### DATASET RECORDS
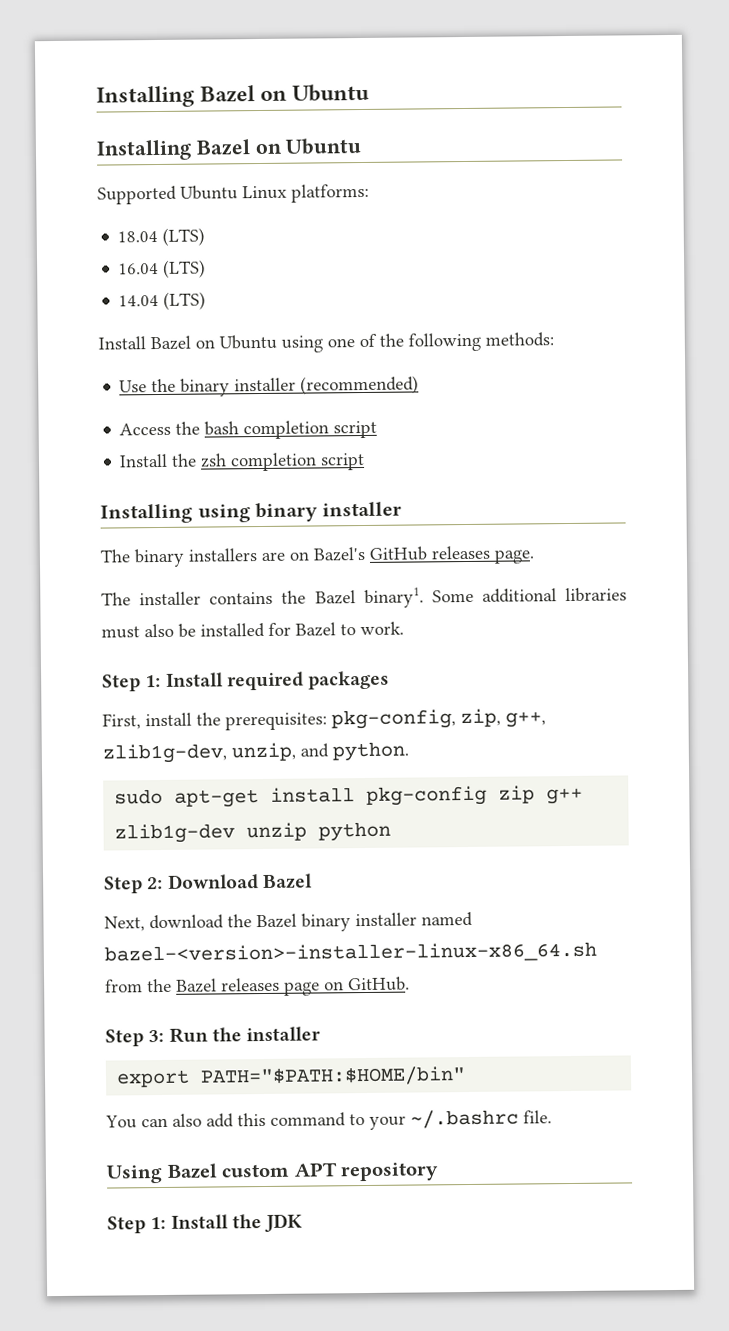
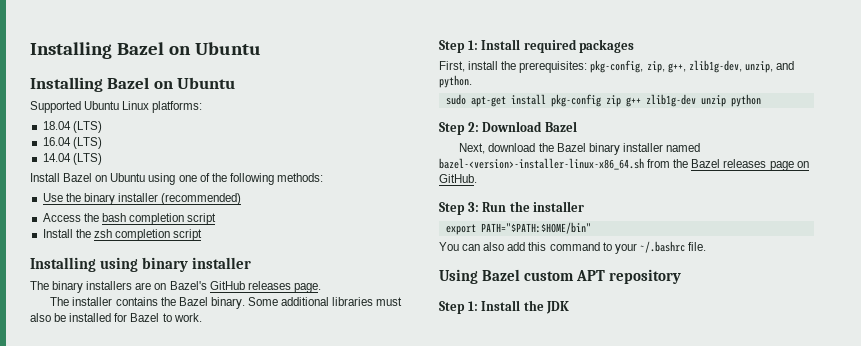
[363,587,424,609] binary1. -> [210,297,245,309] binary.

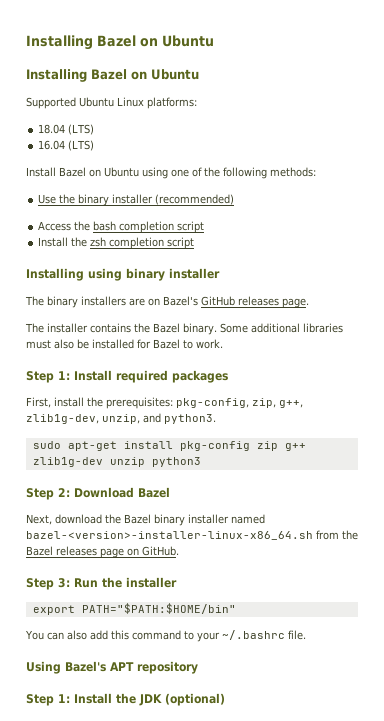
[42,153,102,165] // 14.04 (LTS) -> (95, 145) none
[439,75,472,88] python. -> [164,414,216,424] python3.
[730,94,761,107] python -> [151,457,201,467] python3
[481,269,574,281] Bazel custom -> [65,661,106,672] Bazel's
(570, 307) none -> [165,693,225,706] (optional)

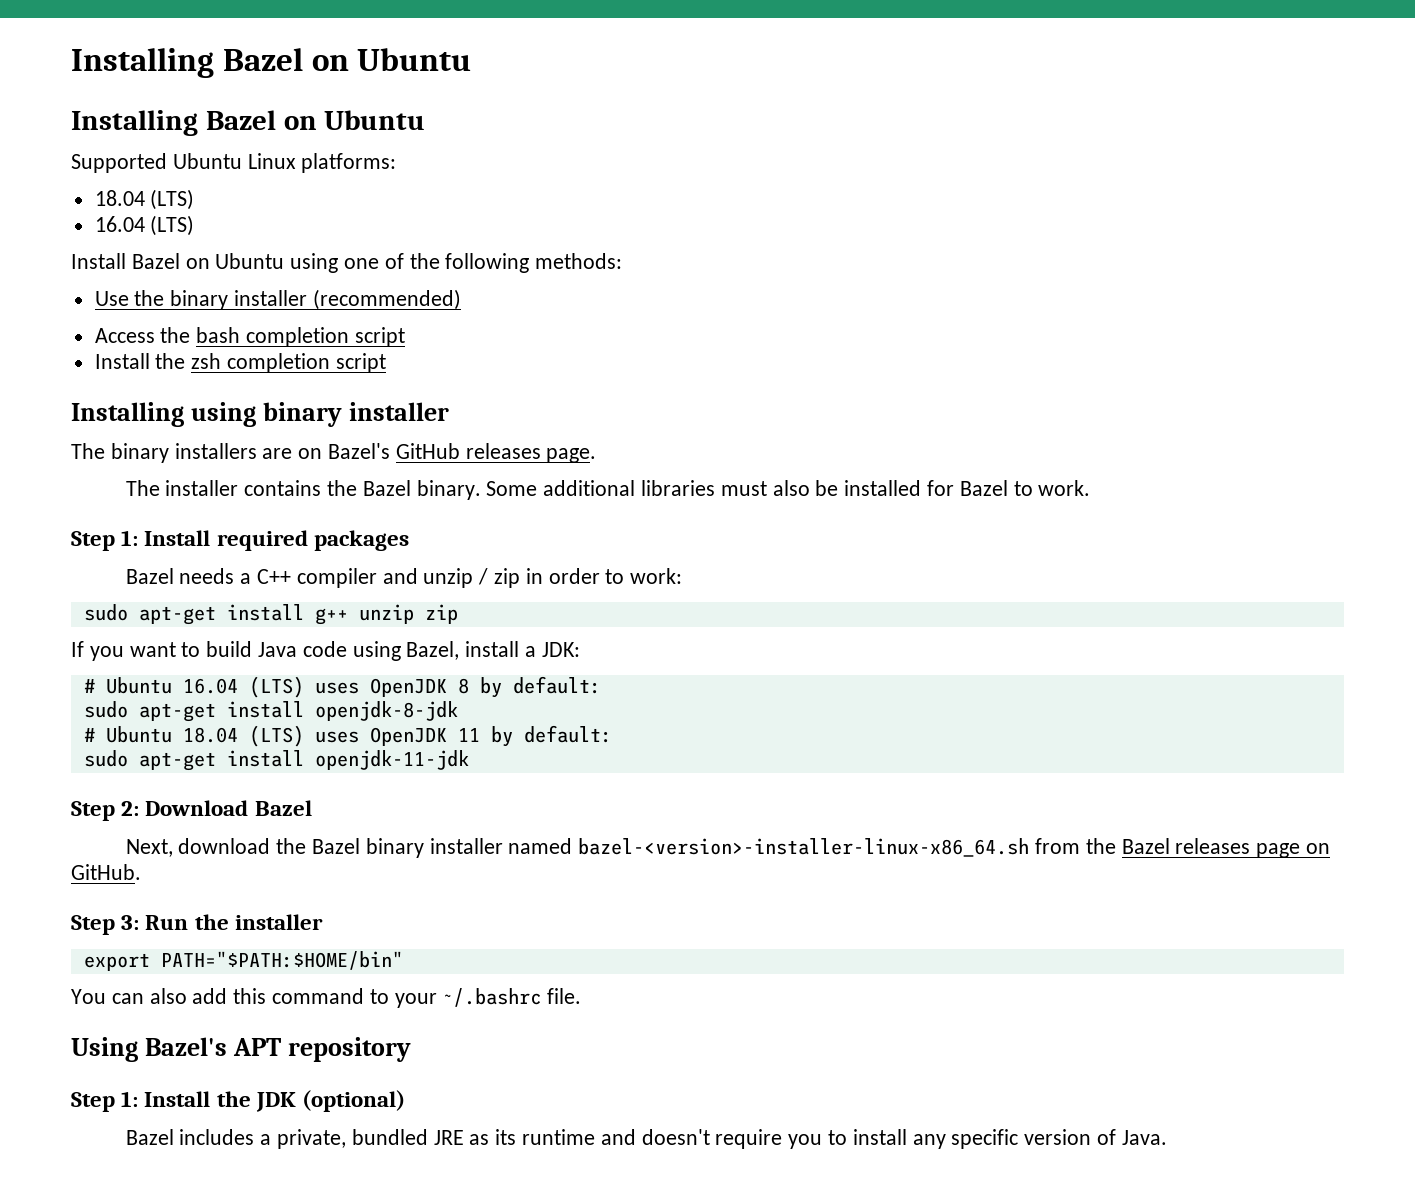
[26,397,303,409] [26,413,216,424] [32,441,306,451] [32,457,201,467] First, install the prerequisites: pkg-config, zip, g++, zlib1g-dev, unzip, and python3. // sudo apt-get install pkg-config zip g++ zlib1g-dev unzip python3 -> [125,568,683,588] [83,604,458,625] [71,641,580,661] [83,676,601,698] [83,701,458,722] [83,725,612,747] [83,750,469,771] Bazel needs a C++ compiler and unzip / zip in order to work: // sudo apt-get install g++ unzip zip // If you want to build Java code using Bazel, install a JDK: // # Ubuntu 16.04 (LTS) uses OpenJDK 8 by default: // sudo apt-get install openjdk-8-jdk // # Ubuntu 18.04 (LTS) uses OpenJDK 11 by default: // sudo apt-get install openjdk-11-jdk
(225, 699) none -> [125,1129,1167,1149] // Bazel includes a private, bundled JRE as its runtime and doesn't require you to install any specific version of Java.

### YOUR TASK
Print all the records again exactly; do not include any picture.

### REPLY
[363,587,424,609] binary1. -> [210,297,245,309] binary.

[42,153,102,165] // 14.04 (LTS) -> (95, 145) none
[439,75,472,88] python. -> [164,414,216,424] python3.
[730,94,761,107] python -> [151,457,201,467] python3
[481,269,574,281] Bazel custom -> [65,661,106,672] Bazel's
(570, 307) none -> [165,693,225,706] (optional)

[26,397,303,409] [26,413,216,424] [32,441,306,451] [32,457,201,467] First, install the prerequisites: pkg-config, zip, g++, zlib1g-dev, unzip, and python3. // sudo apt-get install pkg-config zip g++ zlib1g-dev unzip python3 -> [125,568,683,588] [83,604,458,625] [71,641,580,661] [83,676,601,698] [83,701,458,722] [83,725,612,747] [83,750,469,771] Bazel needs a C++ compiler and unzip / zip in order to work: // sudo apt-get install g++ unzip zip // If you want to build Java code using Bazel, install a JDK: // # Ubuntu 16.04 (LTS) uses OpenJDK 8 by default: // sudo apt-get install openjdk-8-jdk // # Ubuntu 18.04 (LTS) uses OpenJDK 11 by default: // sudo apt-get install openjdk-11-jdk
(225, 699) none -> [125,1129,1167,1149] // Bazel includes a private, bundled JRE as its runtime and doesn't require you to install any specific version of Java.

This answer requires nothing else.